For experimental clocks or XOs, I want to put a "load" in front of it (w/o using intended ICs such as DACs or decoders). In other words, I want the clock to behave as it were in situ of its normal topology.
How does one effectively/cleanly load the clock using simple/passive components? E.g, via resistor, cap, etc. on the clock output.
The result of such an experimental setup should be some sort of breadboardable ckt that can be easily part-swapped (tweaked) whilst on the oscilloscope.
Thx!
How does one effectively/cleanly load the clock using simple/passive components?
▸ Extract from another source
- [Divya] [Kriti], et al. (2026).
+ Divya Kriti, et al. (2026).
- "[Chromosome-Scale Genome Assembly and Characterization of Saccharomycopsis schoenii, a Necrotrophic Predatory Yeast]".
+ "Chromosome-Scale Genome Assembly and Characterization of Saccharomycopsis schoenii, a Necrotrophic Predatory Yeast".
E.g, via resistor, cap, etc. on the clock output.
The result of such an experimental setup should be some sort of breadboardable ckt that can be easily part-swapped (tweaked) whilst on the oscilloscope.
Thx!
For both you have to take into account the PCB parasitics especially, or if using cable the cable impedance mismatches etc. The best way of doing this is using high speed simulation software, then the clock and any terminating resistors can be modeled to match the real life conditions, otherwise any results are pretty meaningless.
This may be overcomplicating things ... at least for the time and effort I want to put into a project
Another way to "model" this is to know what the "nominal" input impedance of the X_in (clock input pin) may be. Anyone want to take a shot?
Using a simple clock
One can't easily tweak/prototype in and around PC cards so that's why I need an on-the-bench/breadboard solution.
Nothing fancy. I've got to keep the design simple and as compact as possible as it will occupy some tight real-estate. Namely, for use w/ PC sound cards (see Xonar ST thread elsewhere). I have 12v avail from Molex. I was thinking something like this...
One can't easily tweak/prototype in and around PC cards so that's why I need an on-the-bench/breadboard solution.
Unfortunately I doubt that anything less than fancy will suffice.
I fear that anything 'breadboarded' is likely to suffer from problems due to strays and other inconsistencies which will make any results meaningless in terms of true high performance.
If I were embarking on such an investigation I would anticipate needing well designed PCBs and highly repeatable conditions to evaluate component changes. I would expect to iterate the PCB more than once and see differences due to those changes alone.
A test setup capable of revealing meaningful differences in jitter at the levels which are the current SOTA will not be cheap, it is beyond the capabilities of the average 'scope. You need a lot of resolution, storage, and a software suite purposed to the task. You might alternatively test in situ but that would require a dedicated audio test set, such as the Audio Precision, and completely respinning the target board to accommodate the changes.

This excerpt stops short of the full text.